By the end of this course you’ll be able to understand and use techniques to analyze large datasets, from wielding servers to using regression and machine learning.


This is a rough outline, and is subject to change.

Week 1: Servers for high-memory or repeating tasks (7/17 + 7/19)

Tired of being bound by your computer’s limitations? In this first week we’ll look at how to set up a server to do tasks that either take too much memory or too much time. Topics covered include server setup, cron jobs, ssh, scp, diffing, and notifications.

We’ll be using Digital Ocean servers - if you use this referral link to sign up you’ll save $10.

We might also use Twilio or Mailgun for notifications.

Week 2: Text Processing, Part 1 (7/24, 7/26)

Our second week we’ll begin exploring analyzing large amounts of text. We’ll begin with OpenRefine’s text-cleaning abilities, then try out Amazon’s Mechnical Turk as an alternative to pdf2txt. If you’d like more control than OpenRefine gives you, we’ll also look at libraries like fuzzywuzzy for Python.

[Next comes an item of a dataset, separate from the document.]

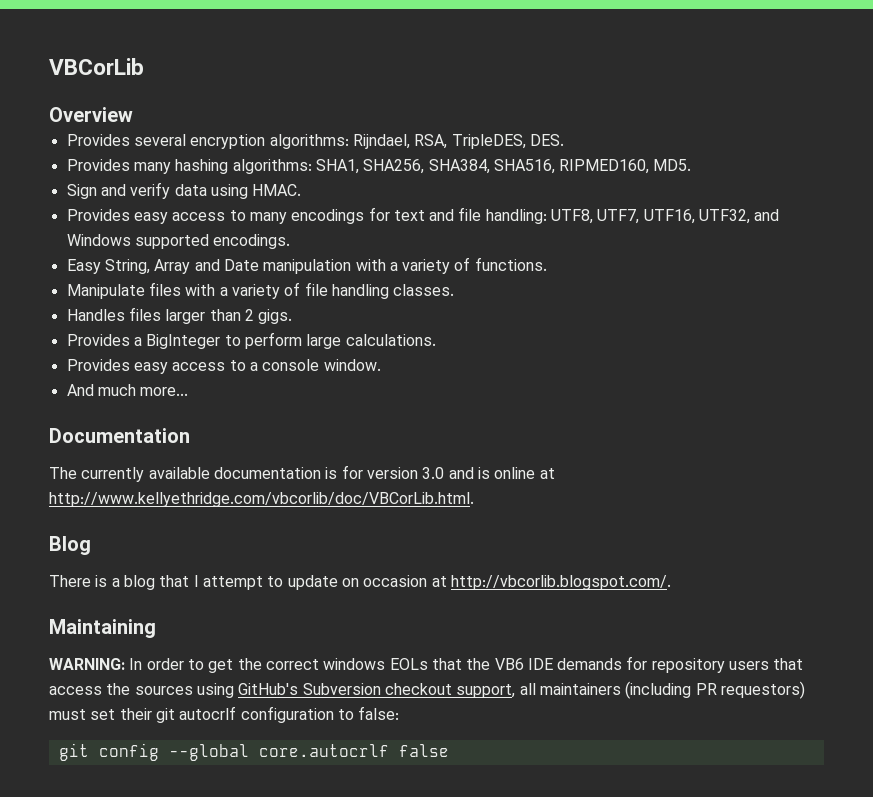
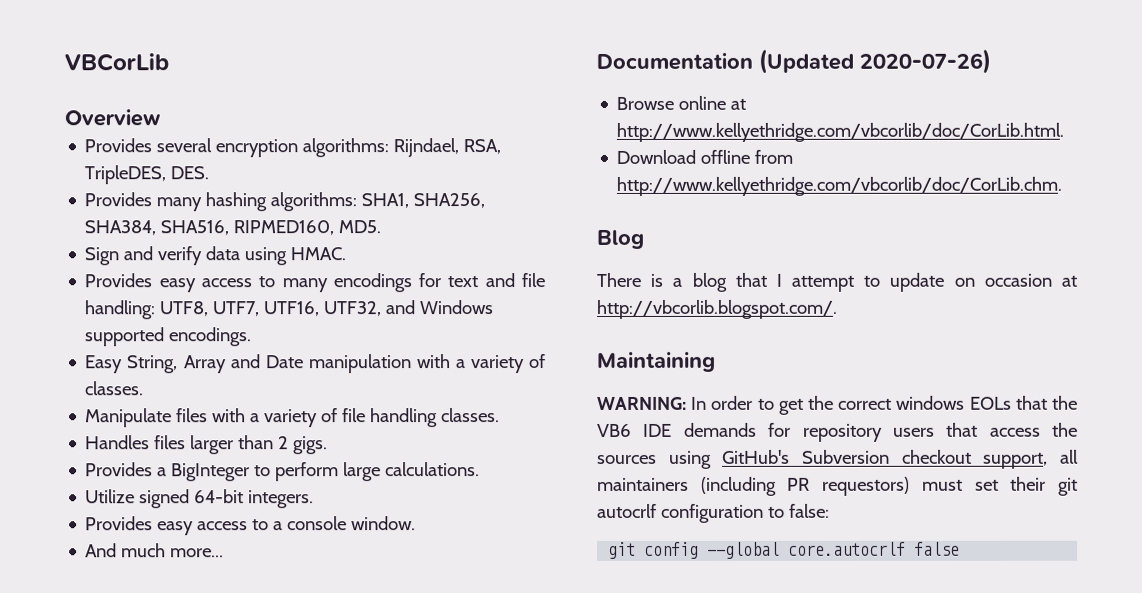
[474,257,547,271] functions. -> [85,381,145,396] classes.
(436, 340) none -> [85,489,315,509] // Utilize signed 64-bit integers.
[49,465,555,482] [49,492,474,507] // The currently available documentation is for version 3.0 and is online at http://www.kellyethridge.com/vbcorlib/doc/VBCorLib.html. -> [758,48,991,74] [616,95,747,110] [616,122,1065,142] [616,149,794,164] [616,176,1063,196] (Updated 2020-07-26) // Browse online at http://www.kellyethridge.com/vbcorlib/doc/CorLib.html. // Download offline from http://www.kellyethridge.com/vbcorlib/doc/CorLib.chm.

Later in the week we’ll begin using scikit-learn with pandas. Introduction to vectorization.

Week 3: Text Processing, Part 2 (7/31 + 8/2)

Continuing our work with sklearn, we’ll explore stemming and lemmatization, then head toward machine learning topics like topic modeling and clustering.

Week 4: Introduction to machine learning (8/7 + 8/9)

A more formal introduction to machine learning. What is machine learning, and how does it have to do with what we’ve been doing for the past few weeks?

Week 5: Regression (8/14 + 8/16)

Week 6: Entity Extraction and Network analysis (8/21 + 8/23)

Week 7: Float (8/28 + 8/30)